MYB-mediated activation in Polycomb heterochromatin relies upon proximity to the transcriptional start site

Next we asked whether MYB-mediated activation at transgenes is context dependent. We leveraged the flexible dCas9/sgRNA system (Figure 5A) to target the MYB TAD to several sites along the Tk-luciferase transgene. We also tested the MYB TAD at a different transgene, CMV-GFP in HEK293, that had become silenced after several passages (C. Liu, unpublished).

We induced Polycomb heterochromatin in HEK 293 Gal4-EED/luc cells with dox, then removed dox to allow for Gal4-EED depletion as described above. We transfected the cells with one of four dCas9-MYB constructs, each carrying a different sgRNA targeted within the luciferase transgene. We measured luciferase expression after three days. In cells where dCas9-MYB was targeted closest to the transcription start site (+9 bp) Tk-luciferase expression reached the levels we observed for Gal4-MYB (Figure 5B). Expression enhancement from downstream target sites was significantly lower than Gal4-MYB (p < 0.05), suggesting position-dependent activity at the model Polycomb-repressed locus.
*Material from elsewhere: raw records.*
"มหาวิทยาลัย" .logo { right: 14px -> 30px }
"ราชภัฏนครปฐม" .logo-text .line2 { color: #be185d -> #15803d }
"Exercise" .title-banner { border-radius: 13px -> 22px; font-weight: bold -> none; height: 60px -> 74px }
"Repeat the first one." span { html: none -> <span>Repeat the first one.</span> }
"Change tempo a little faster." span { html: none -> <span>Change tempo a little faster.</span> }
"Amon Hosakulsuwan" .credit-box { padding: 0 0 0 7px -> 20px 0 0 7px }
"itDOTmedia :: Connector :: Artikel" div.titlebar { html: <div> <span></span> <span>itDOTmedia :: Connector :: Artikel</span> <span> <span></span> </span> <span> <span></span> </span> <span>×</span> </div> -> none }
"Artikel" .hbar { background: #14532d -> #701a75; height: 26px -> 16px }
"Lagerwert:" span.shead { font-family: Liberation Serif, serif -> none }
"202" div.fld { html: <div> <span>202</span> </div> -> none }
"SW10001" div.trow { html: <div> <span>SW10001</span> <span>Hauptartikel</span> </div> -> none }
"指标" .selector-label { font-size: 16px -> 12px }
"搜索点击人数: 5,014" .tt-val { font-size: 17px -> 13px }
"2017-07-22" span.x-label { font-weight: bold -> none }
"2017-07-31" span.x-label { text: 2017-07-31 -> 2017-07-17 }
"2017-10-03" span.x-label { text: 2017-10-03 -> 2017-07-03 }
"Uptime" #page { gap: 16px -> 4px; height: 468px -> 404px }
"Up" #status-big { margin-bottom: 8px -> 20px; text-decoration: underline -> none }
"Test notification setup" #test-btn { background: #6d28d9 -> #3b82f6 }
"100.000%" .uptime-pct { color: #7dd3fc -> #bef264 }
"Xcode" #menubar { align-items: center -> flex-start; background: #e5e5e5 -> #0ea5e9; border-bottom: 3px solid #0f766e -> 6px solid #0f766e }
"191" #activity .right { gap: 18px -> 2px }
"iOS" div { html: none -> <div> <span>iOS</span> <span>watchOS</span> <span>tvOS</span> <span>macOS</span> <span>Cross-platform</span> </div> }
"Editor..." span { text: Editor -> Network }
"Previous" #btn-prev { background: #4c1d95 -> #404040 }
Having demonstrated dCas9-MYB activity at a PRC-repressed transgene, we set out to test MYB at endogenous heterochromatin at the CMV-GFP transgene. The construct, GFP under the control of a CMV promoter, was inserted via Cas9-mediated HDR into a non-protein-coding region of the HEK293 genome (HEK293 site 3 (78)). We transiently transfected the cells with dCas9-MYB constructs, each carrying one of four different sgRNAs targeted upstream, within the promoter, or in the coding region of the transgene. Three days after transfection, we used flow cytometry to measure GFP fluorescence compared to an untransfected control (Lipofectamine reagent only). We found that GFP fluorescence was significantly higher (p < 0.05) in all dCas9-MYB-expressing cells regardless of the gRNA target’s position (Figure 5C). These results indicate that MYB-mediated activation does not require proximity to the TSS in all contexts.